The 1,200 F18 aircraft make up about 40% of the Navy’s fleet, she says. Several squadrons provide support for these machines and these squadrons were planning to take about two years to migrate the legacy maintenance environment to the optimized one.
“And during that time it’s possible for engines to flow between a legacy squadron and an optimized squadron, and we found out… that they lose visibility into the ‘lifing’ of that engine, so they have to go from this conservative lifing for the engine and costing taxpayers a lot of money because they lose that visibility.”
Lifing is an estimate of the length of the engine’s useful life. This is where the Deckplate team came in. They integrated data between the legacy and the optimized systems, providing access to the full picture of the F18 fleet’s engines.
Bigger data on horizon
Spalding’s currently on-going Deckplate project is something called ‘binning’. “This is where we’re really getting into big data,” Clark says. Rather than looking at what’s happening with the aircraft monthly, the binning project is to look at a history of some 200m maintenance actions, and breaking them down into the exact types of maintenance actions that took place.
“Every 15 minutes of this maintenance action – what would we attribute that 15 minutes to?
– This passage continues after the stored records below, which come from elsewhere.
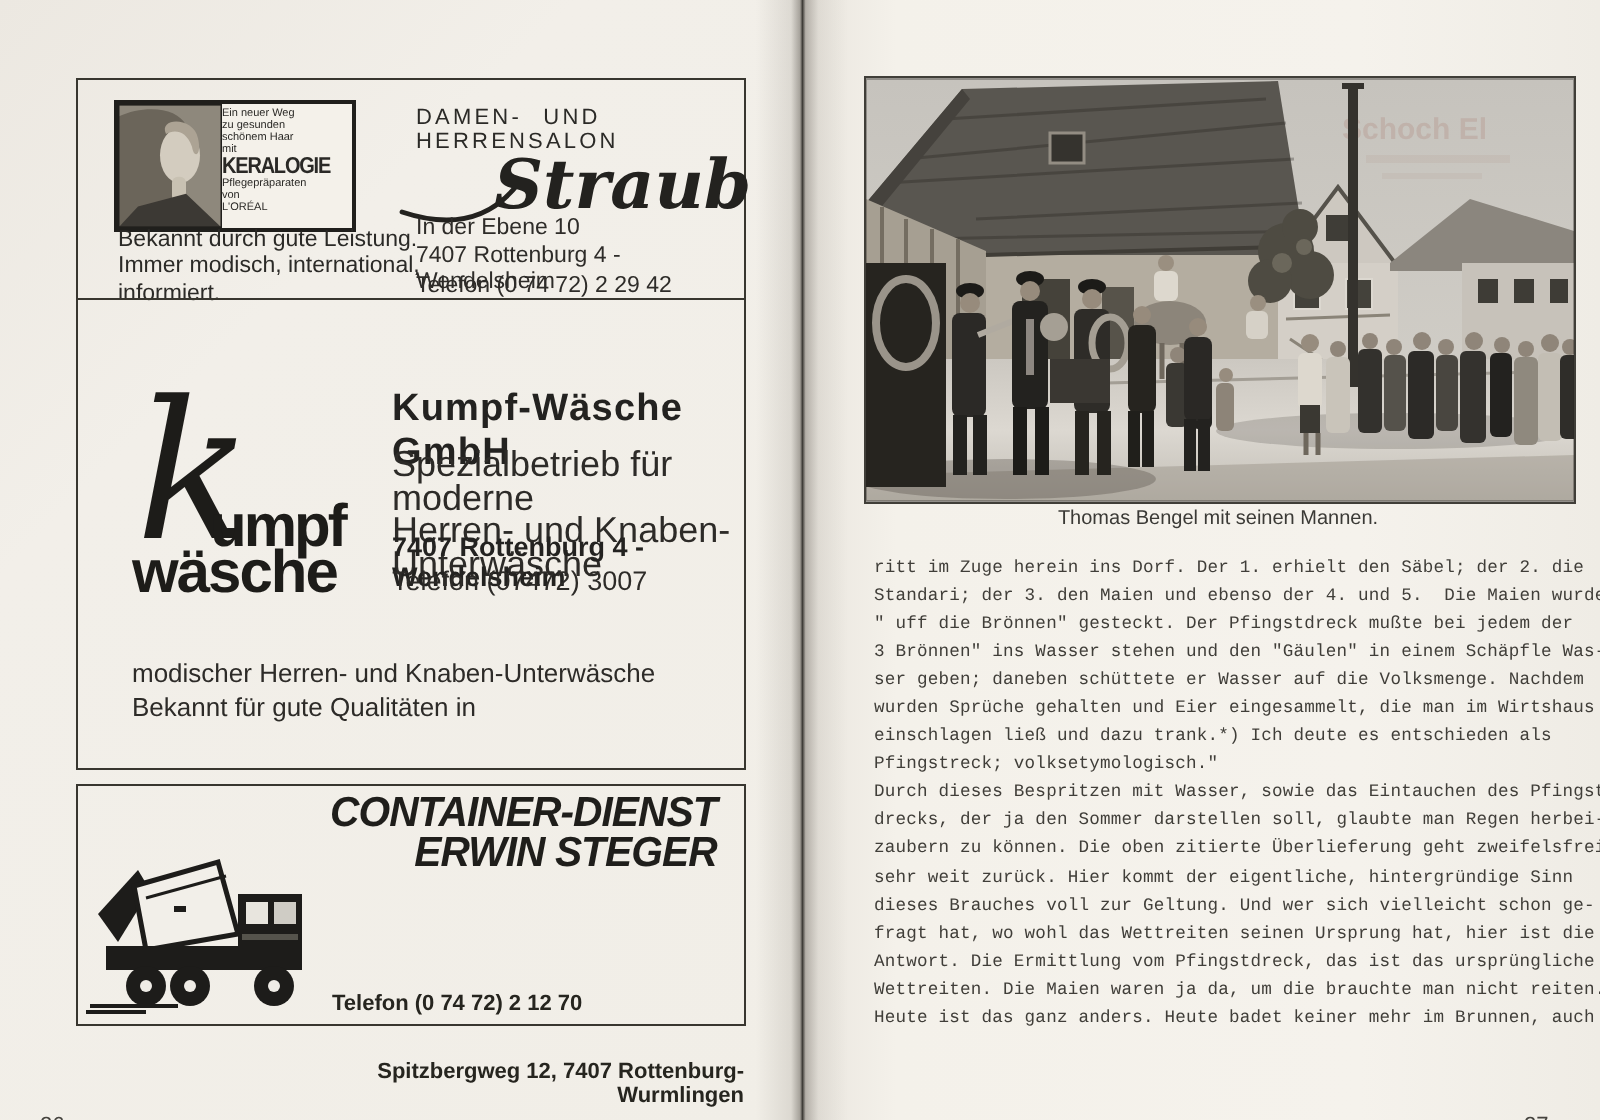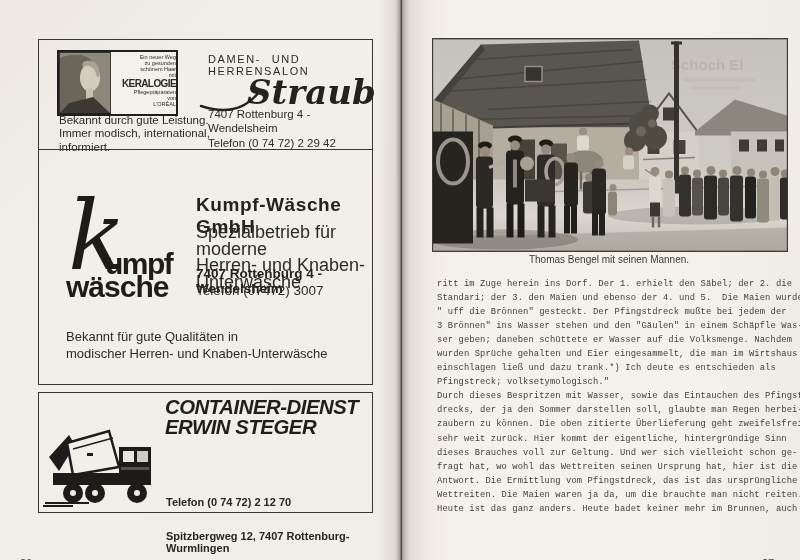--- a/index.html
+++ b/index.html
@@ -20,7 +20,7 @@
   
   .inset{position:absolute;left:18px;top:10px;width:117px;height:62px;border:2px solid #201f1c;background:#f4f1ea;display:flex;}
   .inset-photo{width:52px;height:100%;}
-  .inset-text{flex:1;text-align:right;padding-top:2px;line-height:6px;font-size:5.5px;color:#2a2926;}
+  .inset-text{flex:1;text-align:left;padding-top:2px;line-height:6px;font-size:5.5px;color:#2a2926;}
   .inset-brand{font-size:10px;font-weight:bold;letter-spacing:-.6px;line-height:10px;margin-top:1px;transform:scaleY(1.15);}
   .inset-bottom{font-size:5.5px;line-height:6px;}
   .straub-slogan{position:absolute;left:20px;top:74px;font-size:11.5px;line-height:13.4px;color:#2b2a27;}

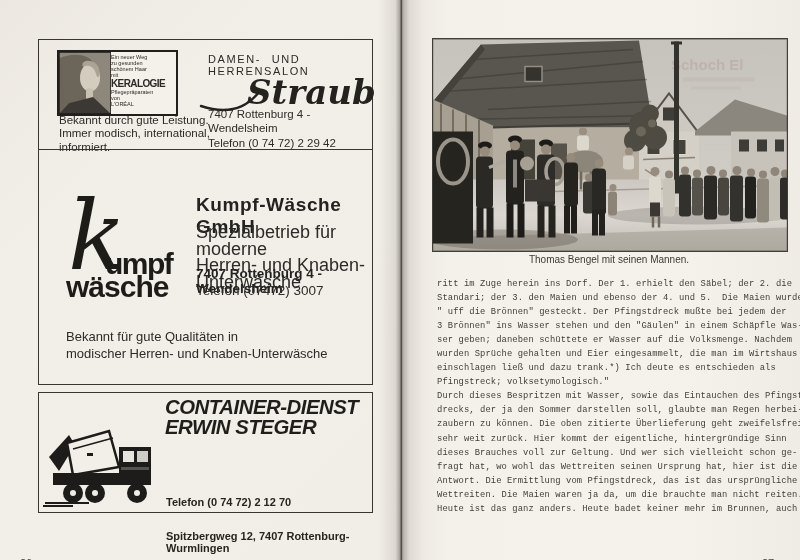--- a/index.html
+++ b/index.html
@@ -105,6 +105,7 @@
           </svg>
         </div>
         <div class="straub-addr">
+          <div>In der Ebene 10</div>
           <div>7407 Rottenburg 4 - Wendelsheim</div>
         </div>
         <div class="straub-phone">Telefon (0 74 72) 2 29 42</div>

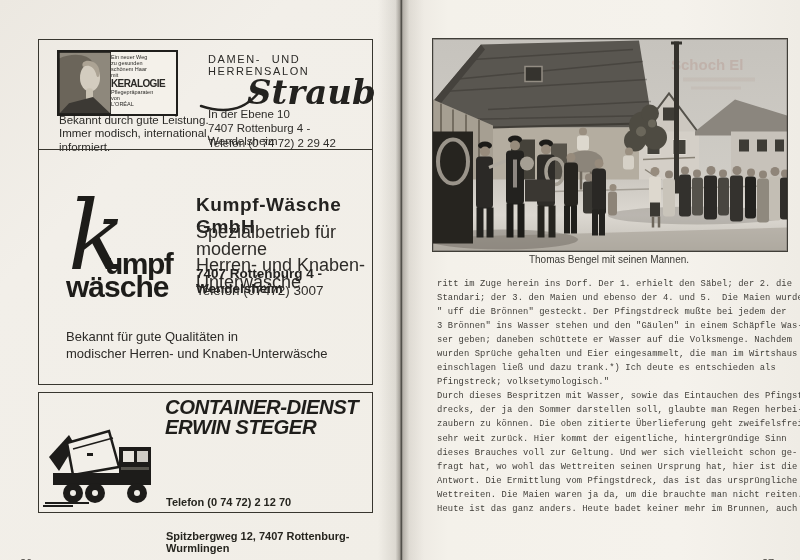--- a/index.html
+++ b/index.html
@@ -125,8 +125,8 @@
         <div class="kumpf-addr">7407 Rottenburg 4 - Wendelsheim</div>
         <div class="kumpf-phone">Telefon (07472) 3007</div>
         <div class="kumpf-slogan">
+            <div>modischer Herren- und Knaben-Unterwäsche</div>
             <div>Bekannt für gute Qualitäten in</div>
-            <div>modischer Herren- und Knaben-Unterwäsche</div>
           </div>
       </div>
     </div>

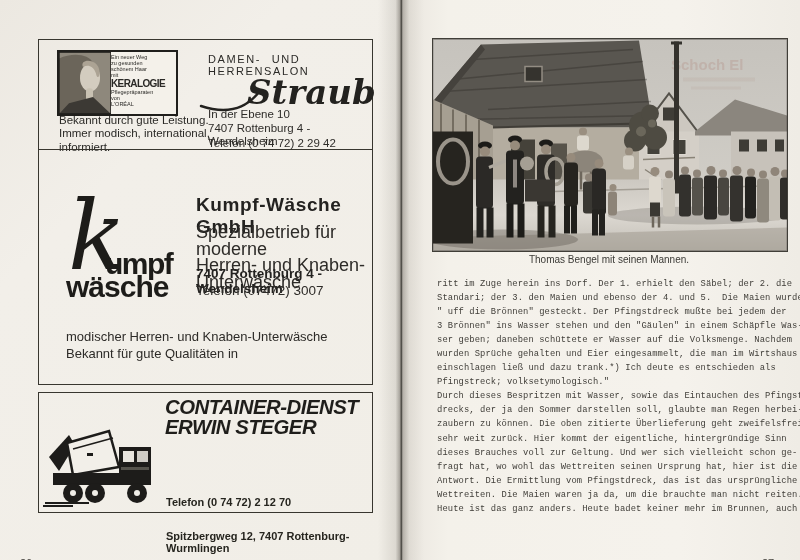--- a/index.html
+++ b/index.html
@@ -15,7 +15,7 @@
   
   .adframe{position:absolute;left:38px;top:39px;width:333px;height:344px;border:1.5px solid #38362f;}
   .divider{position:absolute;left:0;top:109px;width:100%;border-top:1.5px solid #38362f;}
-  .adbox3{position:absolute;left:38px;top:392px;width:333px;height:119px;border:1.5px solid #38362f;}
+  .adbox3{position:absolute;left:38px;top:392px;width:333px;height:119px;border:1.5px solid #38362f;text-align:right;}
 
   
   .inset{position:absolute;left:18px;top:10px;width:117px;height:62px;border:2px solid #201f1c;background:#f4f1ea;display:flex;}

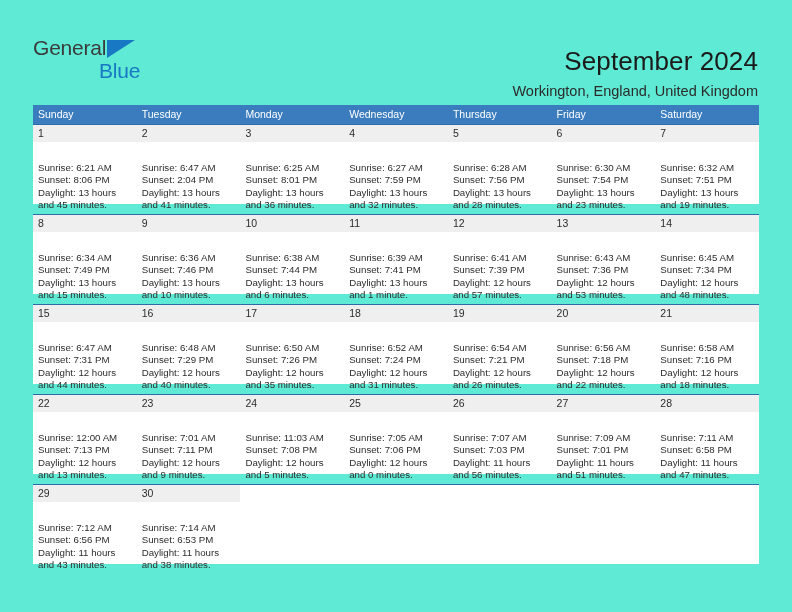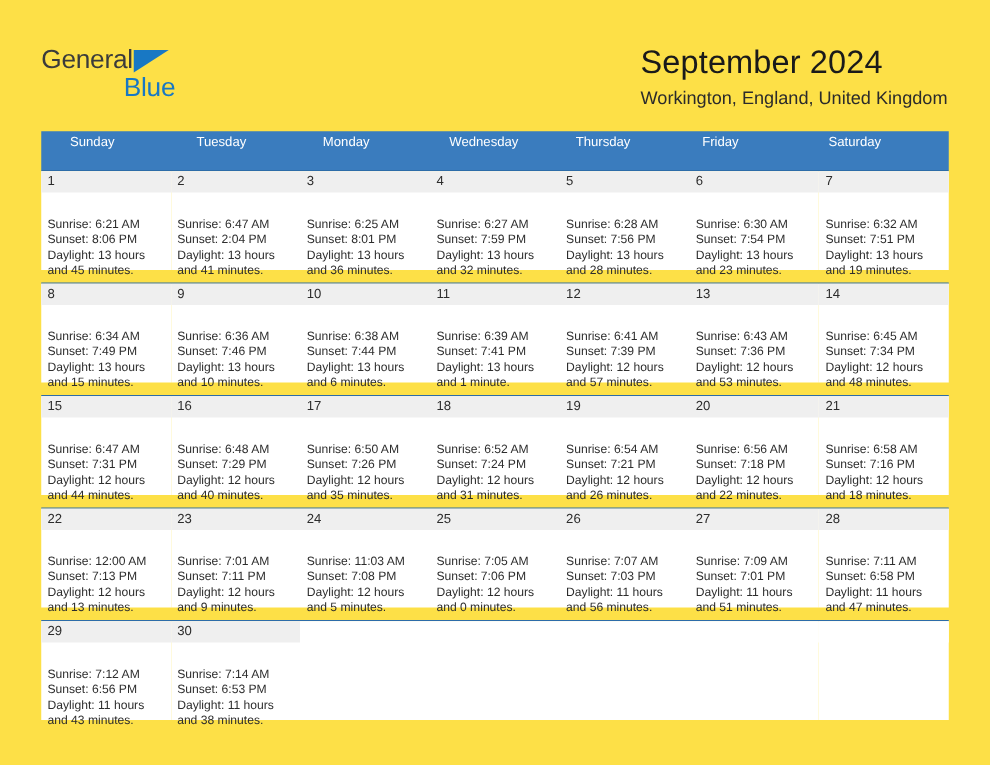--- a/index.html
+++ b/index.html
@@ -17,7 +17,7 @@
     position: relative;
     width: 792px;
     height: 612px;
-    background: #fde047;
+    background: #5eead4;
     overflow: hidden;
   }
 

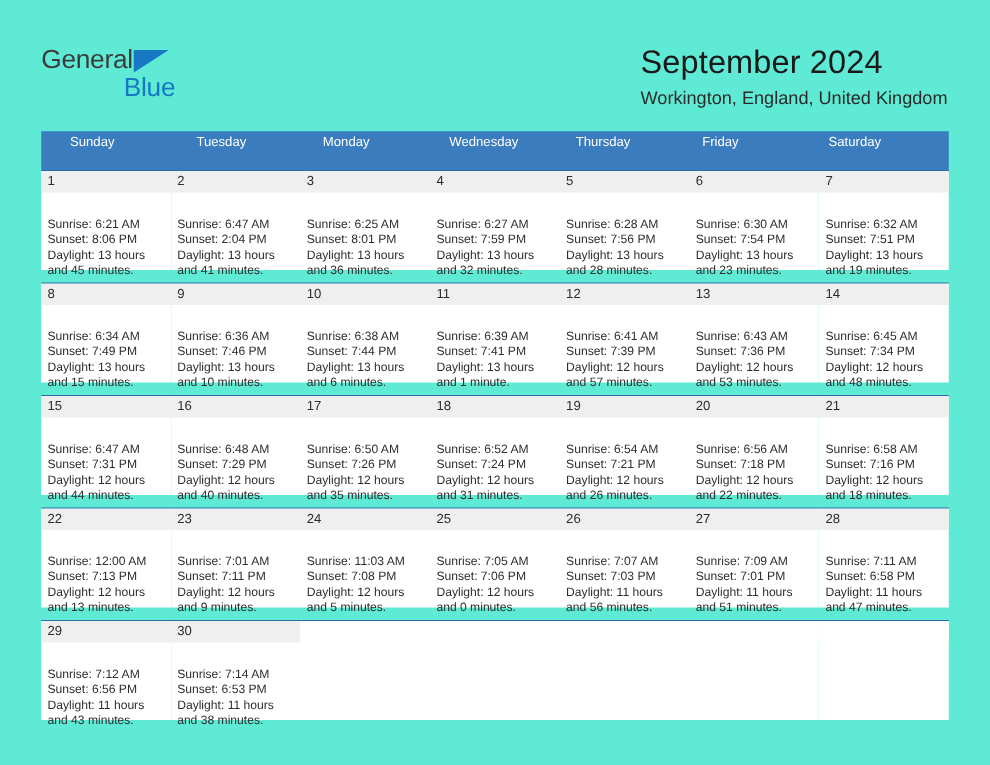--- a/index.html
+++ b/index.html
@@ -68,8 +68,8 @@
   .title-block {
     position: absolute;
     right: 0;
-    top: 4px;
-    text-align: left;
+    top: 16px;
+    text-align: right;
   }
   .cal-title {
     font-size: 26px;

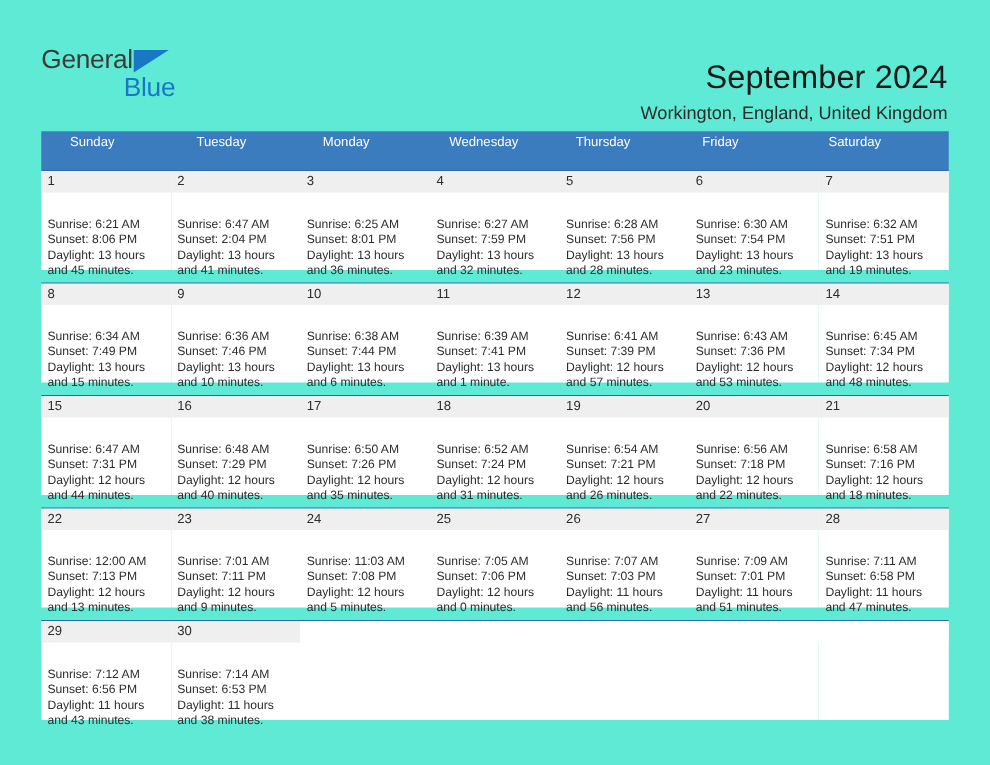--- a/index.html
+++ b/index.html
@@ -98,8 +98,7 @@
     display: flex;
     width: 100%;
     background: #3a7cbe;
-    height: 31px;
-    padding-left: 18px;
+    height: 19px;
   }
   .weekday {
     flex: 1 1 0;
Were we awaiting maintenance? Were we awaiting supply? How do we get to that fine-grained data to really understand where the bottlenecks are?” Clark explains.
This presents a big problem from an IT perspective, since the amount of data the team is going to be dealing with is going to balloon. They’re starting by looking at the last five years, within which about 5,000 aircraft had some kind of status change.
“We’re looking at all the status messages related to this aircraft – all the maintenance stats associated with this aircraft and the usage,” Clark says. This data is combined and analysed to arrive at the ultimate set of results, which is identifying what exactly time was spent on when the aircraft was in the maintenance status.
To do this, the team is looking at increasing Deckplate’s processing capacity by almost 600%. The timing could not be better because the Teradata systems are due for a refresh. There are currently three Teradata environments, using the company’s massively parallel platform: test, development and production. The environments are running on 15 servers, some of which are virtualized.
During the tech refresh, the test system is going to be replaced with a new one, and processing power of the production system is going to be boosted significantly. The Teradata systems are also going to change from Windows operating system to Linux.
A gradual migration
To stay current, the Deckplate team has a five-year program to incrementally replace NavAir’s legacy systems. Taking the most useful functions of the applications on those systems, improving them and migrating them onto Deckplate.
Systems being migrated include a system that reports where any aircraft is and its status at any given time. The logistics management system is another one being migrated. Deckplate will make it from a static system into a dynamic one. These are only a couple of examples.
As legacy applications are improved and migrated onto the new platform, NavAir becomes more and more effective in supporting the Navy’s missions, ensuring itsstaff around the world have the data they need to do their jobs.